**THE TASK**
Each of the entries below is to be written out exactly, and the images skipped.

————

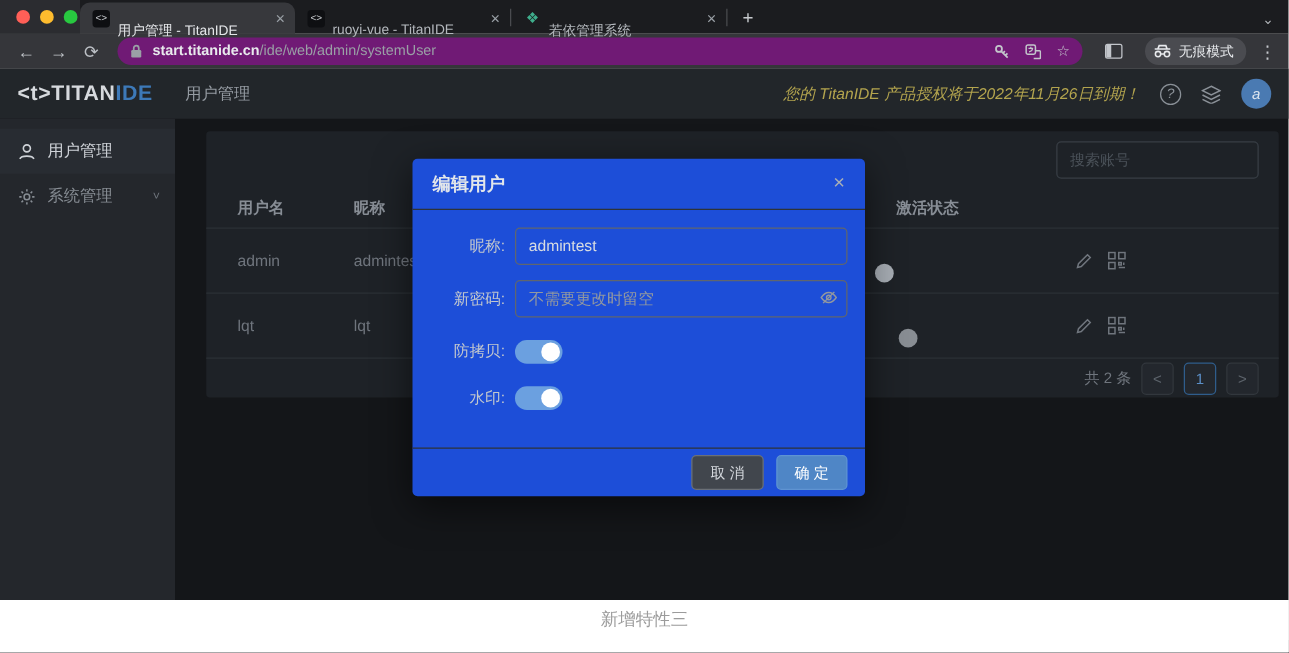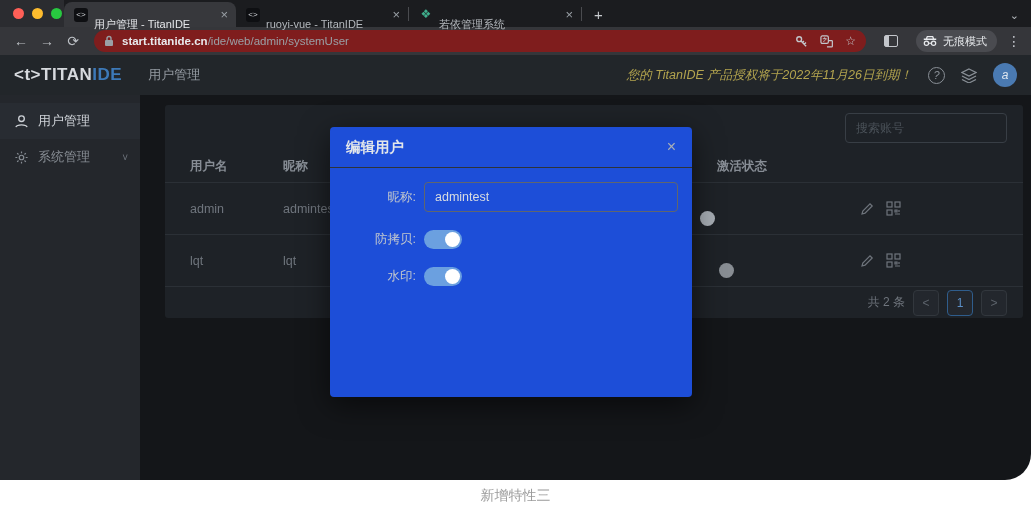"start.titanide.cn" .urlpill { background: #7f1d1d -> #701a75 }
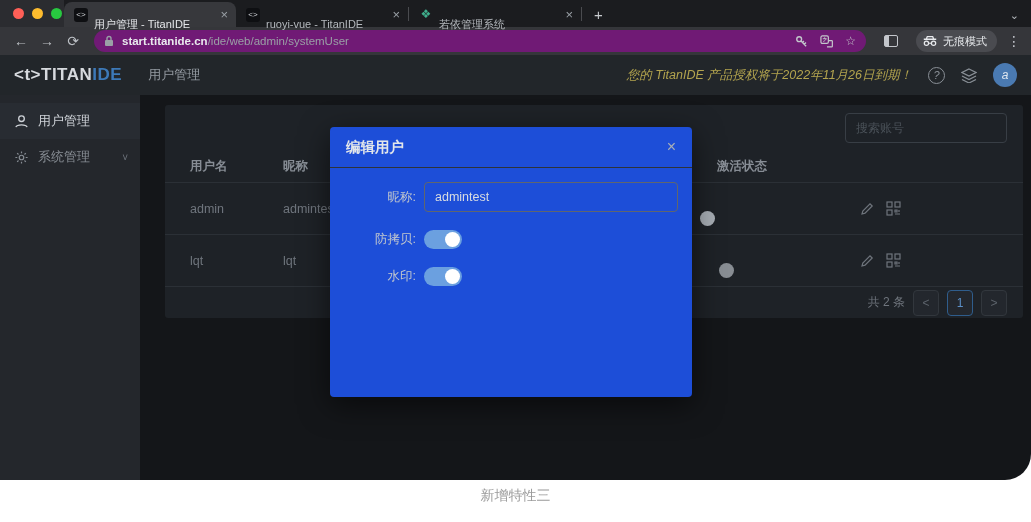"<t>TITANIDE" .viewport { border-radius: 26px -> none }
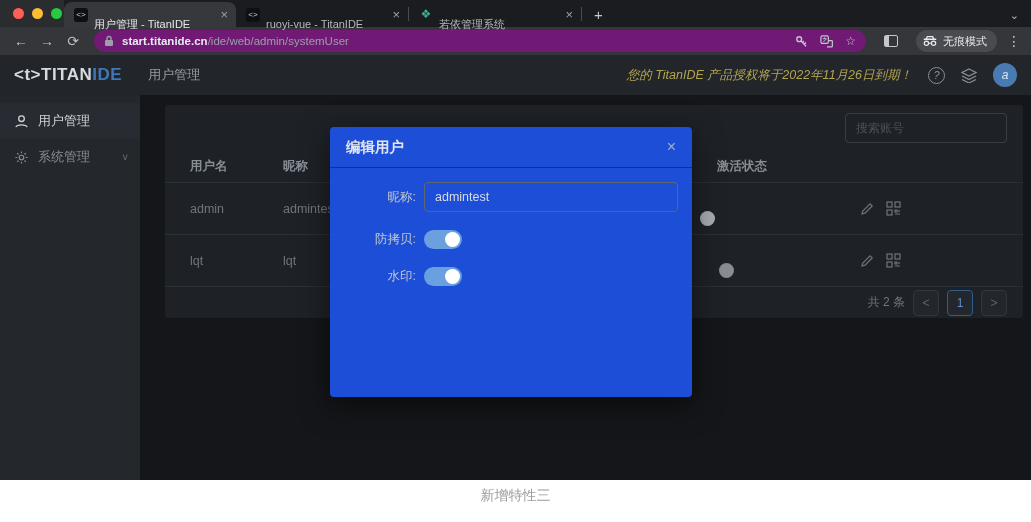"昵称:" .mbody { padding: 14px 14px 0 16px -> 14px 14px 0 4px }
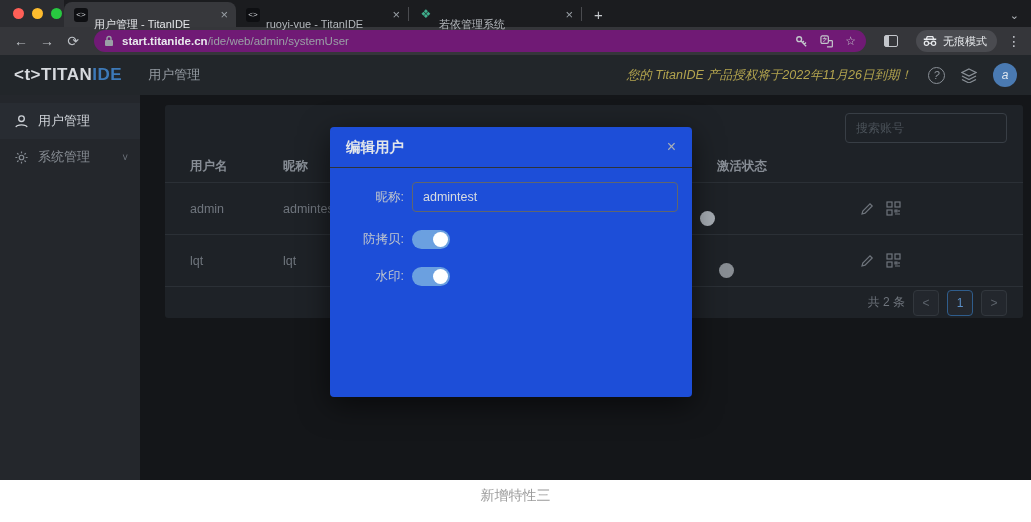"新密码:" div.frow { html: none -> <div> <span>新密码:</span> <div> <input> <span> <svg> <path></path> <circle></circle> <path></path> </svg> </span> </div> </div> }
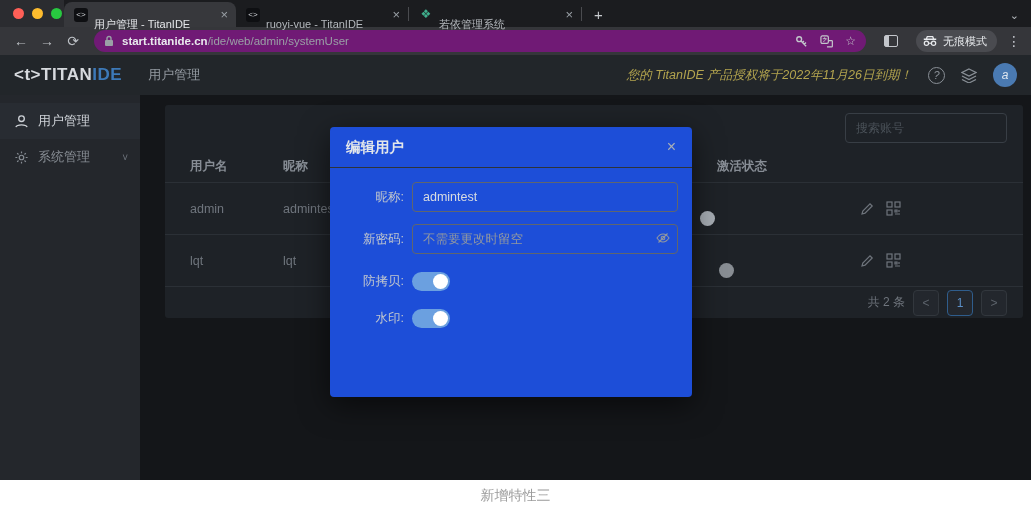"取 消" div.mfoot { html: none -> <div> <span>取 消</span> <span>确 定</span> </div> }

————

**COMPLETED EXERCISE**
"start.titanide.cn" .urlpill { background: #7f1d1d -> #701a75 }
"<t>TITANIDE" .viewport { border-radius: 26px -> none }
"昵称:" .mbody { padding: 14px 14px 0 16px -> 14px 14px 0 4px }
"新密码:" div.frow { html: none -> <div> <span>新密码:</span> <div> <input> <span> <svg> <path></path> <circle></circle> <path></path> </svg> </span> </div> </div> }
"取 消" div.mfoot { html: none -> <div> <span>取 消</span> <span>确 定</span> </div> }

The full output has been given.